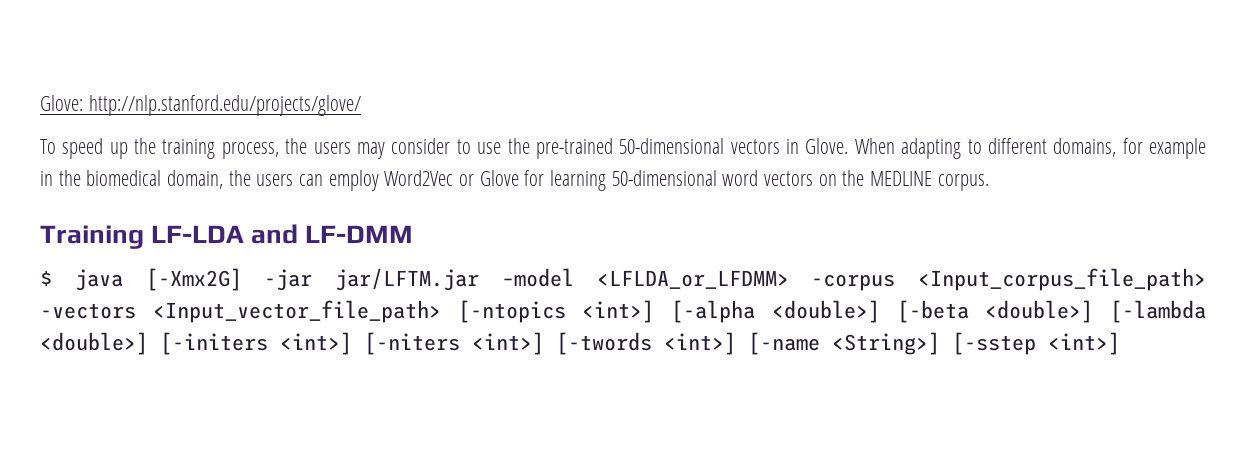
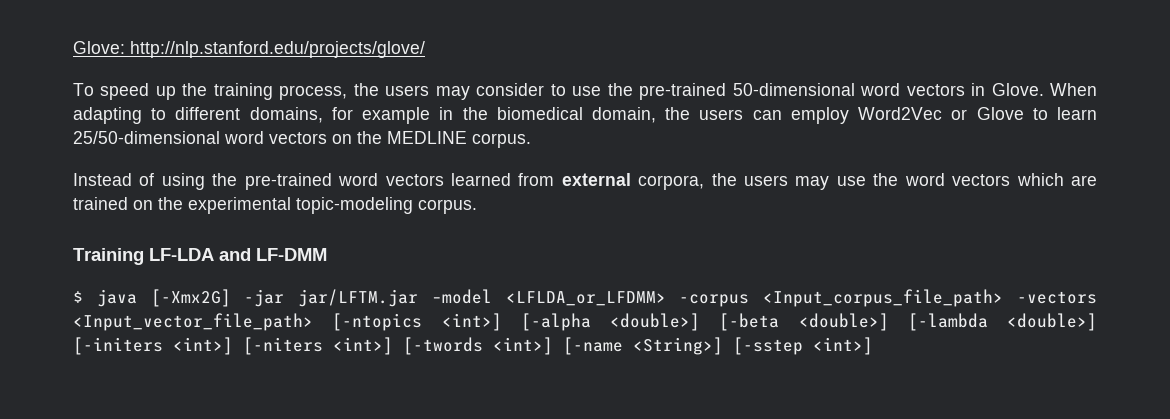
(725, 146) none -> [860,83,901,96] word
[524,170,717,191] for learning 50-dimensional -> [1032,107,1097,120] [73,131,220,144] to learn 25/50-dimensional
(989, 182) none -> [73,173,1098,190] [73,197,477,214] // Instead of using the pre-trained word vectors learned from external corpora, the users may use the word vectors which are trained on the experimental topic-modeling corpus.

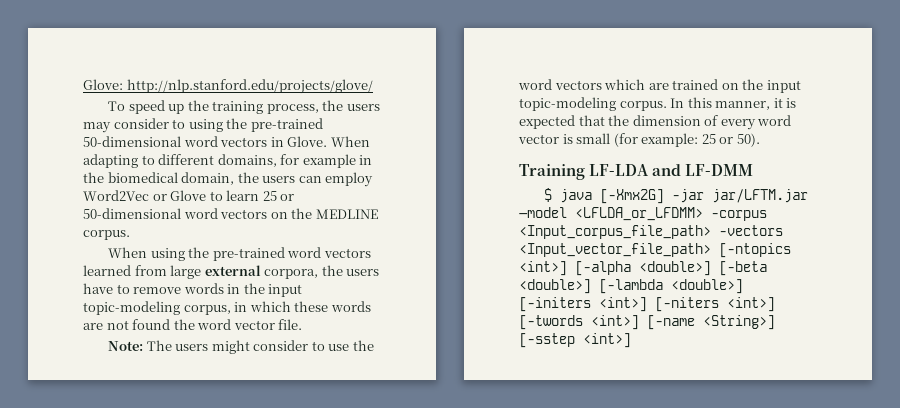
[572,86,602,96] use -> [188,119,223,132] using
[73,131,220,144] 25/50-dimensional -> [262,191,295,201] [83,208,181,219] 25 or 50-dimensional
[73,173,155,186] Instead of -> [108,247,148,258] When
(555, 179) none -> [170,265,202,279] large
[795,176,830,190] may -> [83,283,303,297] [83,301,371,315] [83,319,303,330] [108,340,325,354] have to remove words in the input topic-modeling corpus, in which these words are not found the word vector file. // Note: The users might consider to
[188,197,291,214] experimental -> [766,80,801,93] input
(477, 206) none -> [670,97,797,110] [519,115,792,130] [518,133,760,147] In this manner, it is expected that the dimension of every word vector is small (for example: 25 or 50).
────────────────────
> _Task_:
Give back exactly the lines of the listing above that run from the line with "[73,173,155,186] Instead of" to the line with "[795,176,830,190] may ->", inclusive.

> _Worked solution_:
[73,173,155,186] Instead of -> [108,247,148,258] When
(555, 179) none -> [170,265,202,279] large
[795,176,830,190] may -> [83,283,303,297] [83,301,371,315] [83,319,303,330] [108,340,325,354] have to remove words in the input topic-modeling corpus, in which these words are not found the word vector file. // Note: The users might consider to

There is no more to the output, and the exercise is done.